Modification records
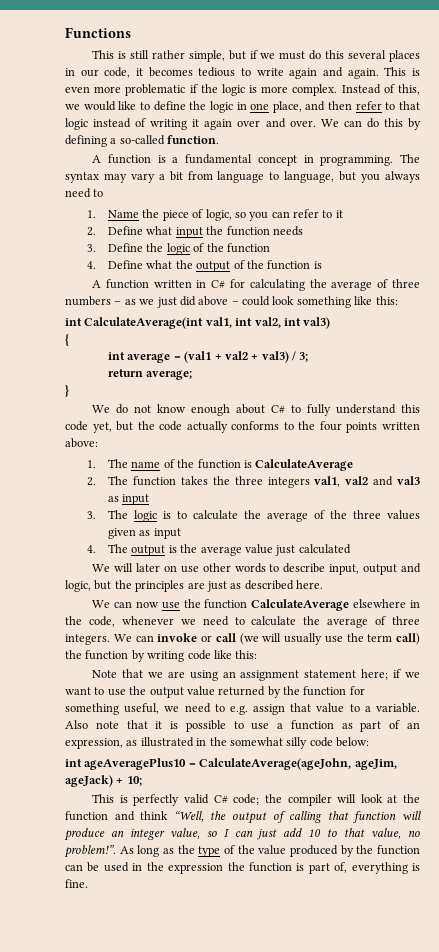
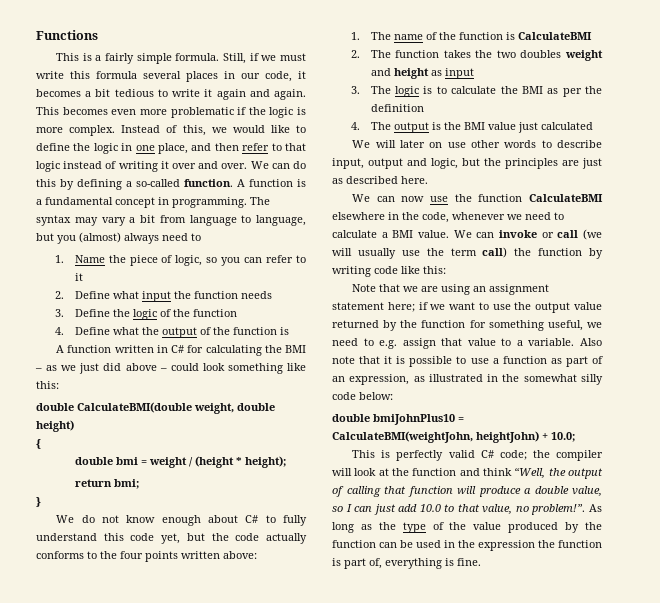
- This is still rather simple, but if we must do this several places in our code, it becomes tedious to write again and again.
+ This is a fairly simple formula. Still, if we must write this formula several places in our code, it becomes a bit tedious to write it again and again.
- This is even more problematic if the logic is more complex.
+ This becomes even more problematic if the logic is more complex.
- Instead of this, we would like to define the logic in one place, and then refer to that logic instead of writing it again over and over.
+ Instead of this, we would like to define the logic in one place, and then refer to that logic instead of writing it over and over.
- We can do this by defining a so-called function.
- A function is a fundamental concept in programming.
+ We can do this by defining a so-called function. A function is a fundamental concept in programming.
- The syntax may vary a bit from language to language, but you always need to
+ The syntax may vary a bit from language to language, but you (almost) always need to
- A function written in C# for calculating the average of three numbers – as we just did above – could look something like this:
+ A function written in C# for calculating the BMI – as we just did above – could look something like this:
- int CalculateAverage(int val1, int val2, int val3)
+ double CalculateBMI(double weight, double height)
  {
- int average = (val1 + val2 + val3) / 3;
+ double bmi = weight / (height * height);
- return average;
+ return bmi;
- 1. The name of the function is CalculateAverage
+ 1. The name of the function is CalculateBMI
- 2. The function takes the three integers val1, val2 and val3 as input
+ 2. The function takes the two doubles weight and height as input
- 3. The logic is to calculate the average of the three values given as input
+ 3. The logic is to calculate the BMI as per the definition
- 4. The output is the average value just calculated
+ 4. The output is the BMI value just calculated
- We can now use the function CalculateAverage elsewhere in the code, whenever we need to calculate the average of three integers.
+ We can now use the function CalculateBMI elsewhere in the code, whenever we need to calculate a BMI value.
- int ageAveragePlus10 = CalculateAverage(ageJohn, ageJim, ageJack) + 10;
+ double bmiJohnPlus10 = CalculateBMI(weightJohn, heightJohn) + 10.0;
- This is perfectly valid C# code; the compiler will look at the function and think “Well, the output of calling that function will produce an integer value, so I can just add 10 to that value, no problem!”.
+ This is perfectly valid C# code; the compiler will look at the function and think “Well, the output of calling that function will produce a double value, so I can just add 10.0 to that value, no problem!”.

→ **Problem details**
Find where "- We can now" occurs in the data, and please write out that line through the last line exactly, with nothing else.

→ **Output for this exercise**
- We can now use the function CalculateAverage elsewhere in the code, whenever we need to calculate the average of three integers.
+ We can now use the function CalculateBMI elsewhere in the code, whenever we need to calculate a BMI value.
- int ageAveragePlus10 = CalculateAverage(ageJohn, ageJim, ageJack) + 10;
+ double bmiJohnPlus10 = CalculateBMI(weightJohn, heightJohn) + 10.0;
- This is perfectly valid C# code; the compiler will look at the function and think “Well, the output of calling that function will produce an integer value, so I can just add 10 to that value, no problem!”.
+ This is perfectly valid C# code; the compiler will look at the function and think “Well, the output of calling that function will produce a double value, so I can just add 10.0 to that value, no problem!”.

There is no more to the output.